Kermit blickte hoch und sah direkt in Peters Gesicht. Wieso hatte er denn gar nicht bemerkt, dass der junge Cop sein Büro betreten hatte?

"Hallo Peter", sagte er immer noch gedankenverloren.

Jamie streckte seine Arme nach seinem Patenonkel aus, traute sich jedoch nicht von der Tischplatte zu springen.

"Na, mein Kleiner. War Onkel Kermit lieb zu dir?" Mit diesen Worten hob er ihn hoch und gab ihm einen Begrüßungskuss.

"Ja, immer lieb. Mit Autos spielt."

"Wie ich sehe, hast du deinen ganzen Fuhrpark dabei. Wollen wir die Autos jetzt wieder in die Garage fahren, damit wir los können."

"Ihr wollt schon gehen?" meldete sich der ältere Cop zu Wort.

"Hast du noch nicht genug gespielt für heute?" fragte Peter lachend. "Wie ich sehe, willst du das eine Auto ja gar nicht mehr hergeben."

Erst jetzt bemerkte Kermit, dass er den grünen Flitzer noch immer in der Hand hielt.

"Das, mein Lieber, ist ein Geschenk von Jamie."

"Ja, von Jamie", sagte der Knirps triumphierend.

"Und das wird einen Ehrenplatz auf meinem Schreibtisch bekommen", fügte der Ex-Söldner mit einem Grinsen hinzu.

"Ich hatte ja keine Ahnung, dass man dir mit einem Spielzeugauto so eine Freude machen kann."

"Tja, es gibt so einige Sachen, die du nicht von mir weißt", konterte Kermit mit einem Zwinkern.

"Ich glaube, so einiges möchte ich auch lieber nicht wissen." Dann wandte Peter sich Jamie zu. "Gehen wir jetzt spazieren?"

Der kleine Knirps nickte und zeigte dann auf Kermit. "Mitkommen."

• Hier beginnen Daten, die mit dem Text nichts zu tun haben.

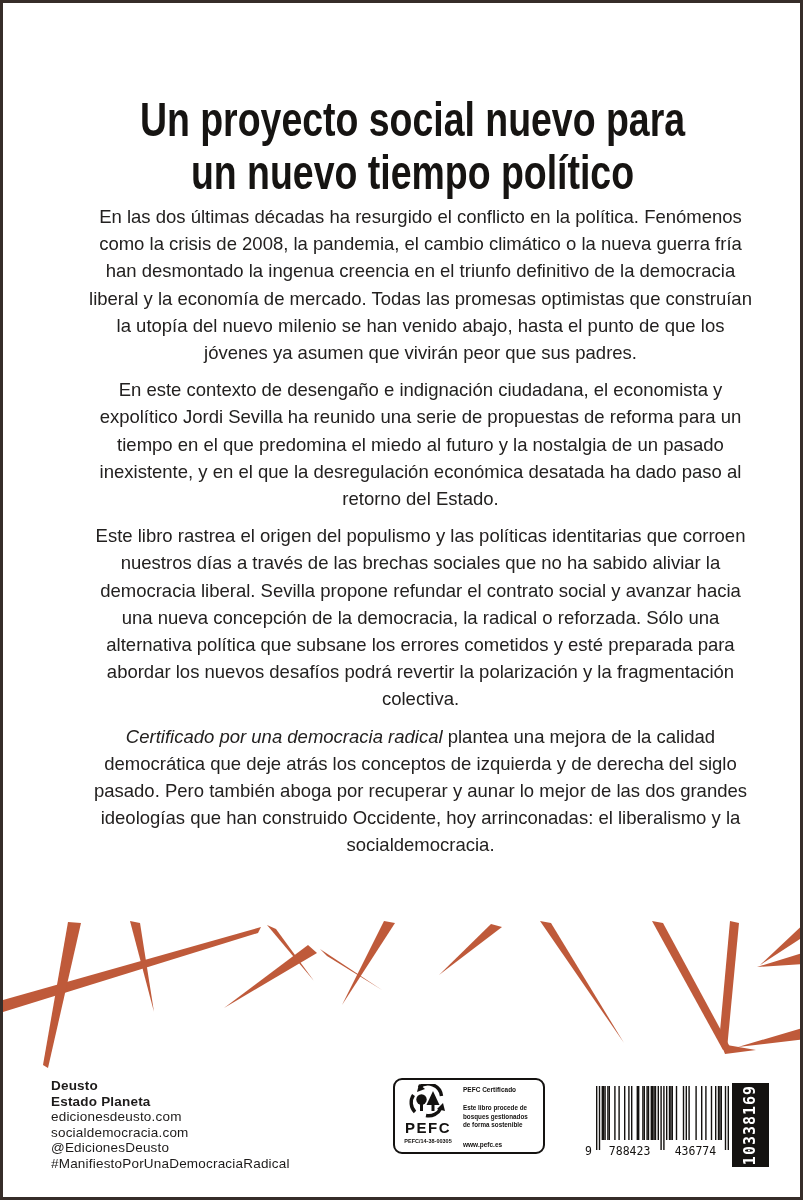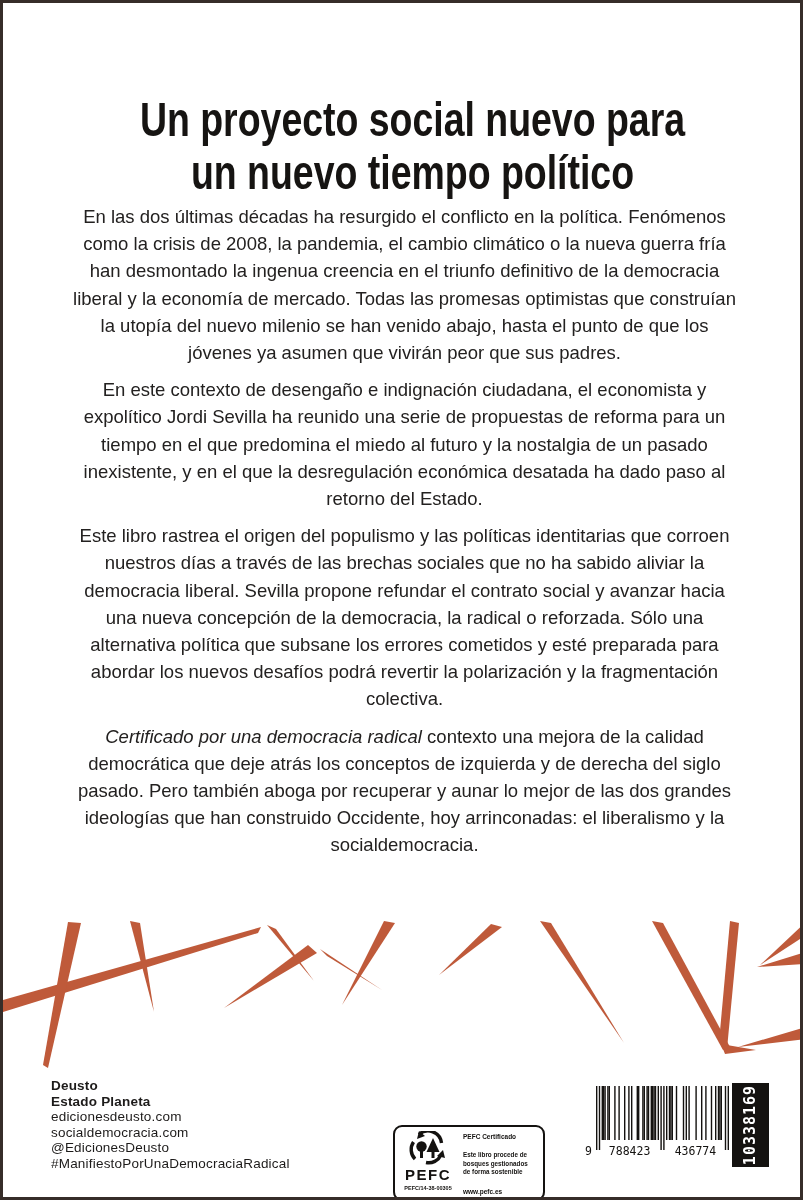--- a/index.html
+++ b/index.html
@@ -32,7 +32,7 @@
   }
   
   .synopsis{
-    position:absolute;top:200px;left:70px;width:663px;
+    position:absolute;top:200px;left:86px;width:663px;
     text-align:center;
     font-size:18.5px;
     line-height:27.2px;

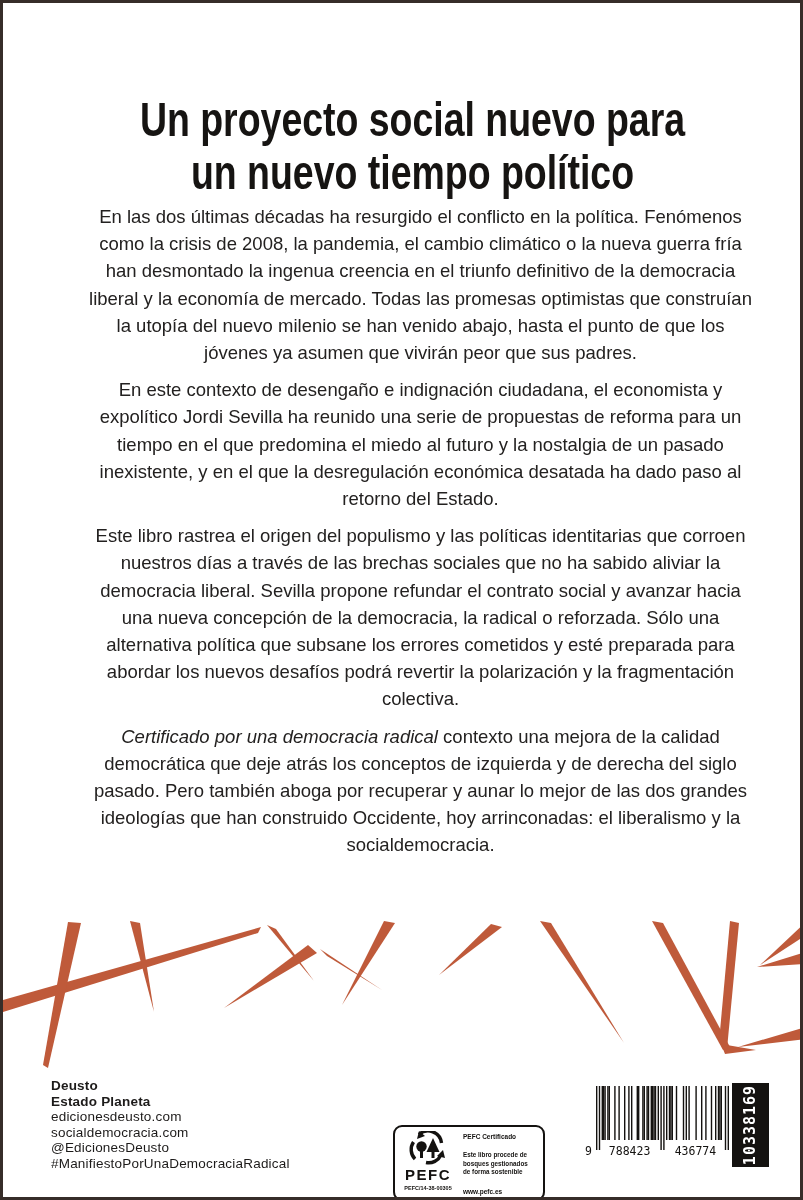--- a/index.html
+++ b/index.html
@@ -115,7 +115,7 @@
     <p>En las dos últimas décadas ha resurgido el conflicto en la política. Fenómenos como la crisis de 2008, la pandemia, el cambio climático o la nueva guerra fría han desmontado la ingenua creencia en el triunfo definitivo de la democracia liberal y la economía de mercado. Todas las promesas optimistas que construían la utopía del nuevo milenio se han venido abajo, hasta el punto de que los jóvenes ya asumen que vivirán peor que sus padres.</p>
     <p>En este contexto de desengaño e indignación ciudadana, el economista y expolítico Jordi Sevilla ha reunido una serie de propuestas de reforma para un tiempo en el que predomina el miedo al futuro y la nostalgia de un pasado inexistente, y en el que la desregulación económica desatada ha dado paso al retorno del Estado.</p>
     <p>Este libro rastrea el origen del populismo y las políticas identitarias que corroen nuestros días a través de las brechas sociales que no ha sabido aliviar la democracia liberal. Sevilla propone refundar el contrato social y avanzar hacia una nueva concepción de la democracia, la radical o reforzada. Sólo una alternativa política que subsane los errores cometidos y esté preparada para abordar los nuevos desafíos podrá revertir la polarización y la fragmentación colectiva.</p>
-    <p><em>Certificado por una democracia radical</em><span> contexto una mejora de la calidad democrática que deje atrás los conceptos de izquierda y de derecha del siglo pasado. Pero también aboga por recuperar y aunar lo mejor de las dos grandes ideologías que han construido Occidente, hoy arrinconadas: el liberalismo y la socialdemocracia.</span></p>
+    <p><em>Certificado por una democracia radical</em><span> plantea una mejora de la calidad democrática que deje atrás los conceptos de izquierda y de derecha del siglo pasado. Pero también aboga por recuperar y aunar lo mejor de las dos grandes ideologías que han construido Occidente, hoy arrinconadas: el liberalismo y la socialdemocracia.</span></p>
   </div>
 
   <svg class="strokes" viewBox="0 0 803 165" xmlns="http://www.w3.org/2000/svg">

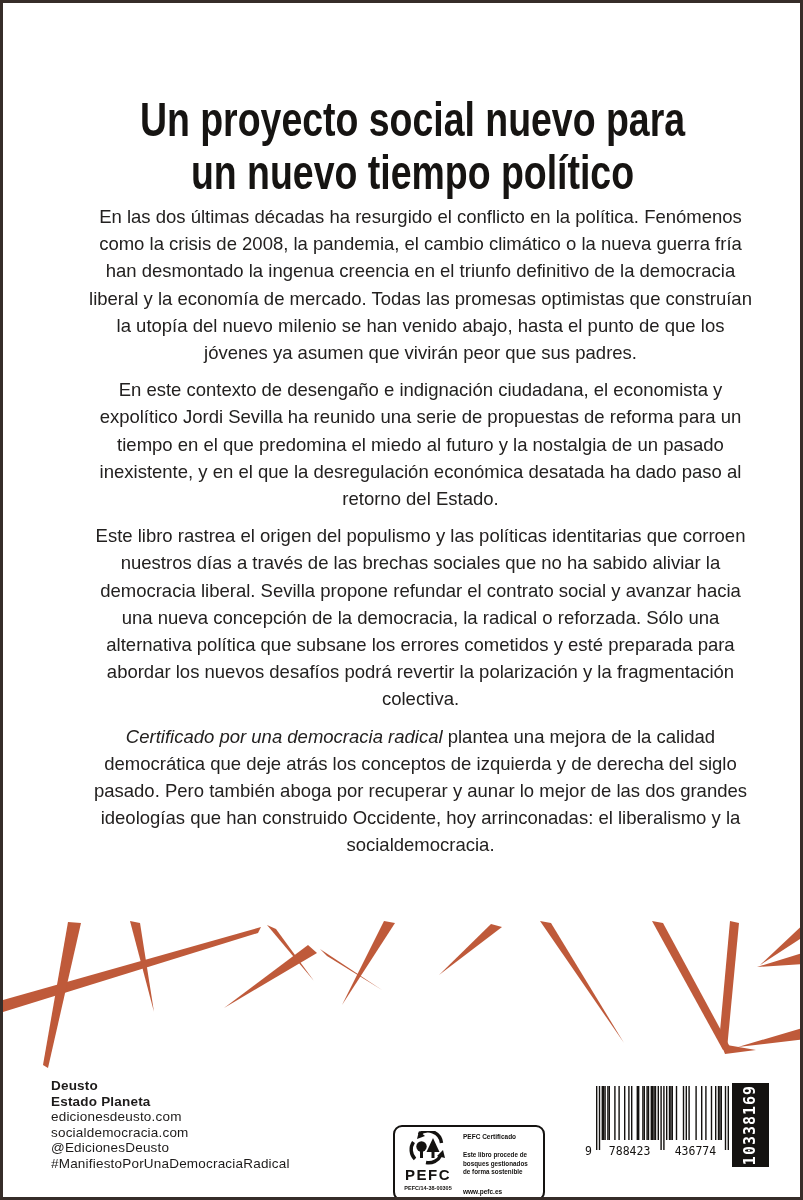--- a/index.html
+++ b/index.html
@@ -54,7 +54,7 @@
   .publisher div{white-space:nowrap;}
   
   .pefc-box{
-    position:absolute;left:390px;top:1122px;width:152px;height:76px;
+    position:absolute;left:390px;top:1075px;width:152px;height:76px;
     border:2px solid #141210;border-radius:9px;
     box-sizing:border-box;
     display:flex;align-items:stretch;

Dieser konnte sich ein Lächeln nicht verkneifen. "Ich soll mitkommen?"

"Ja, mitkommen."

Der ältere Cop dachte einige Momente nach. "Ich glaube, das Verbrechen kommt auch ein paar Stunden ohne mich aus. Ich werde mir einfach einen halben Tag frei nehmen."

Peter sah seinen Kollegen ungläubig an. "Ist das dein Ernst?"

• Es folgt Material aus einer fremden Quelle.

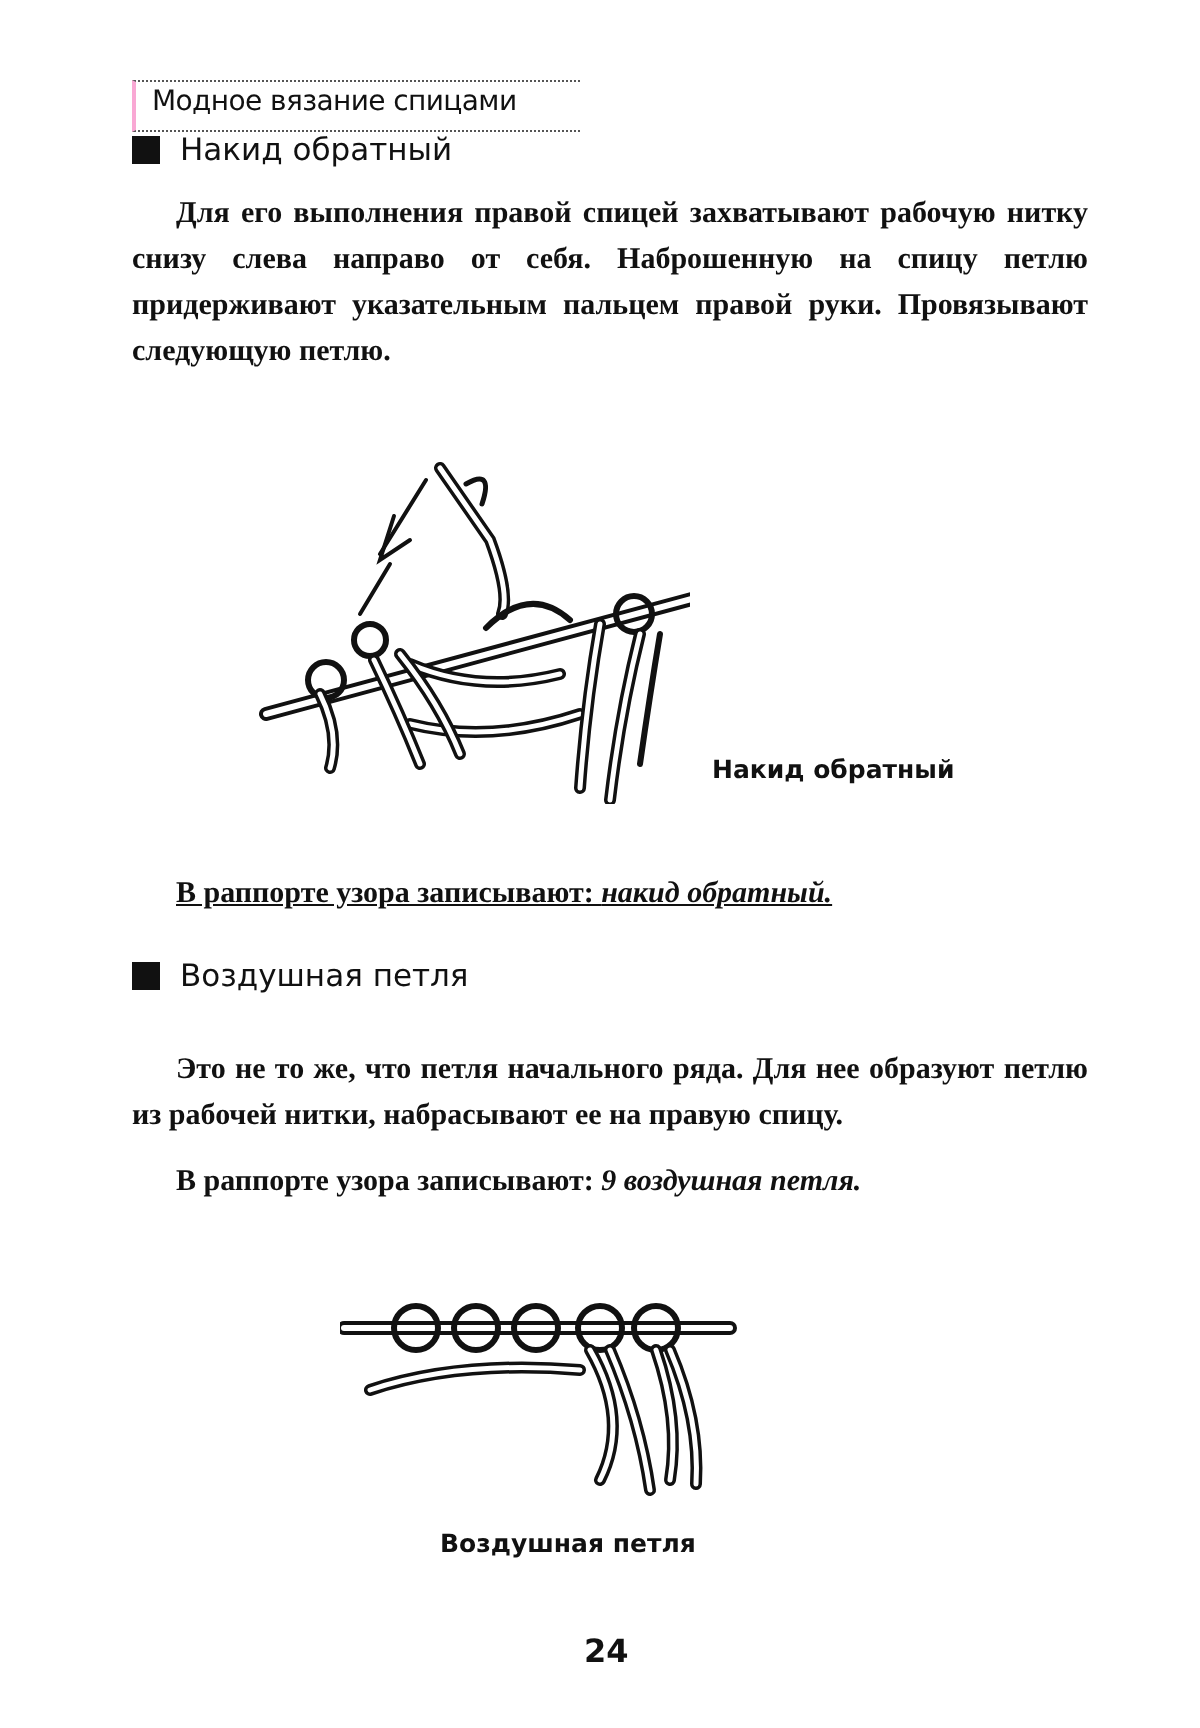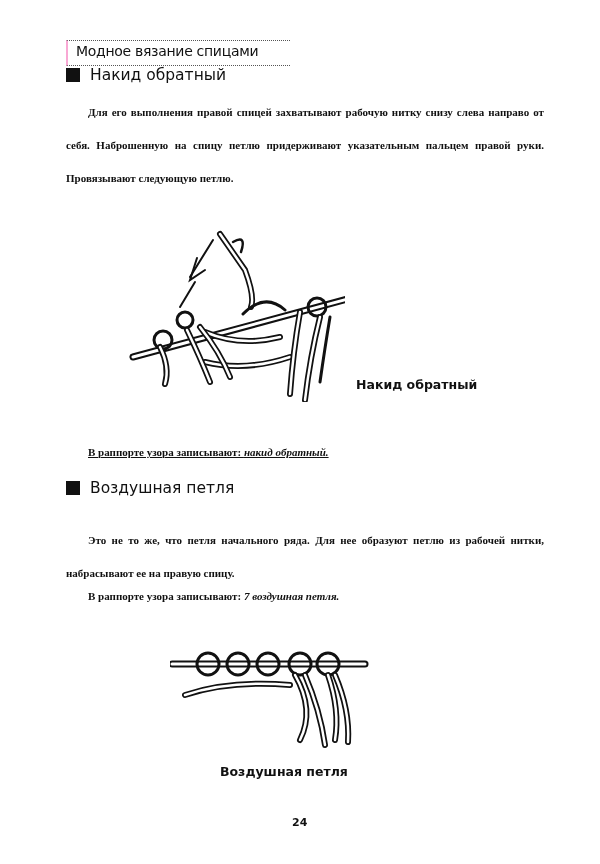--- a/index.html
+++ b/index.html
@@ -19,8 +19,8 @@
   .section-title .square { width: 14px; height: 14px; background: #111; margin-right: 10px; }
   .para {
     position: absolute; left: 66px; width: 478px;
-    font-family: "Liberation Serif", serif; font-size: 11px; font-weight: bold;
-    line-height: 33px; text-align: justify; text-indent: 22px; margin: 0;
+    font-family: "Liberation Serif", serif; font-size: 15px; font-weight: bold;
+    line-height: 23px; text-align: justify; text-indent: 22px; margin: 0;
   }
   .para i { font-weight: bold; }
   .caption {

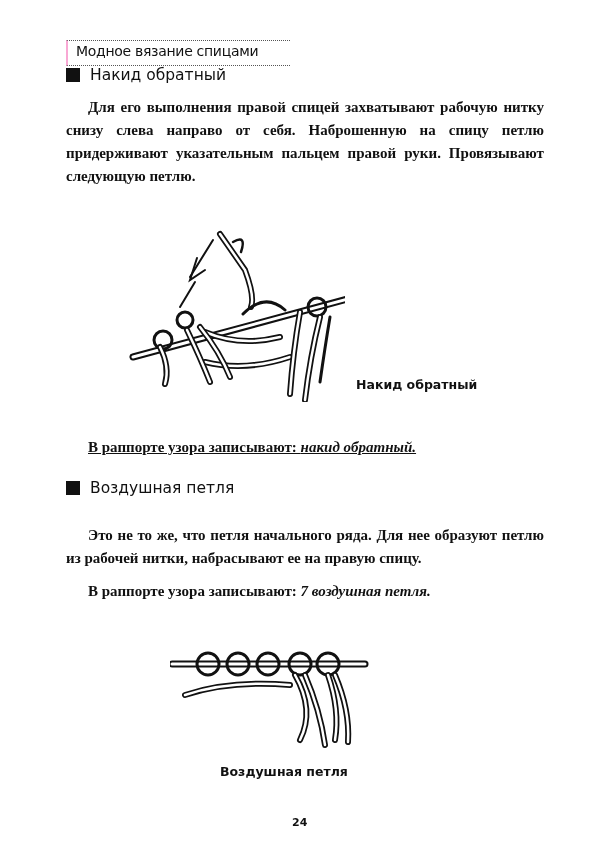--- a/index.html
+++ b/index.html
@@ -89,7 +89,7 @@
 
 <p class="para" style="top:524px;">Это не то же, что петля начального ряда. Для нее образуют петлю из рабочей нитки, набрасывают ее на правую спицу.</p>
 
-<p class="para" style="top:580px;"><span>В раппорте узора записывают: </span><i>7 воздушная петля.</i></p>
+<p class="para" style="top:580px;"><span>В раппорте узора записывают: </span><i>9 воздушная петля.</i></p>
 
 <svg style="left:170px;top:640px;" width="200" height="110" viewBox="0 0 200 110">
   <g fill="none" stroke="#111" stroke-linecap="round">

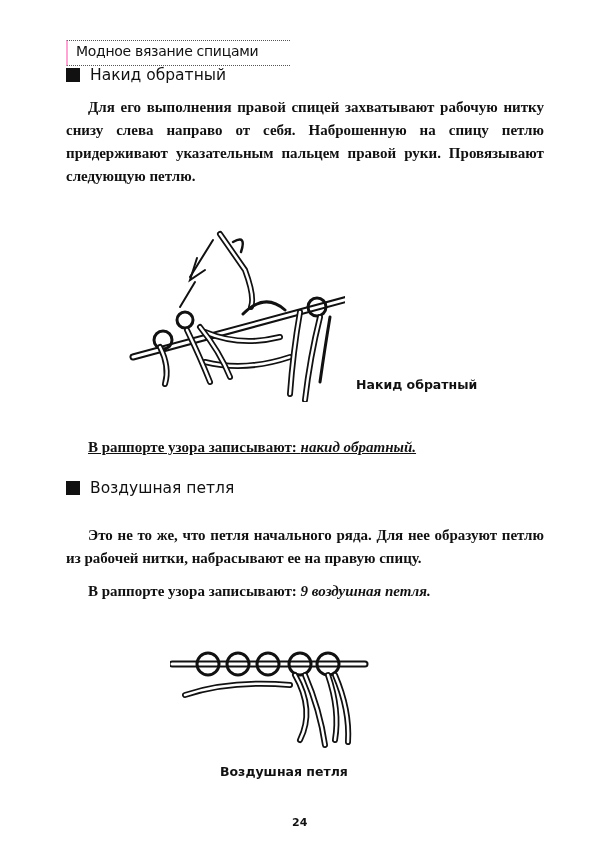--- a/index.html
+++ b/index.html
@@ -28,7 +28,7 @@
   }
   .pagenum {
     position: absolute; left: 292px; top: 816px;
-    font-family: "DejaVu Sans", sans-serif; font-weight: bold; font-size: 11px;
+    font-family: "DejaVu Sans", sans-serif; font-weight: bold; font-size: 16px;
   }
   svg { position: absolute; }
 </style>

"Ja, mein voller Ernst. Können wir los?"

Jamie lachte zufrieden. "Autos."

"Aber natürlich, die Autos." Sofort machte sich Kermit daran, die Autos wieder behutsam in der Plastikbox zu verstauen. Als alle Flitzer eingepackt waren, stellte er das Mini-Kermitmobil direkt neben seinen Bildschirm.

Dann erhob er sich von seinem Stuhl.

"Ich weiß nicht, was mit euch ist, aber ich gehe jetzt spazieren." Mit diesen Worten verließ er sein Büro und steuerte auf den Ausgang zu.

Alle Kollegen auf dem Revier bemerkten das zufriedene Lächeln, dass die Lippen des Ex-Söldners umspielte, als er an ihnen vorbeilief.

Und einige meinten auch, ein glückliches Strahlen in seinen Augen gesehen zu haben.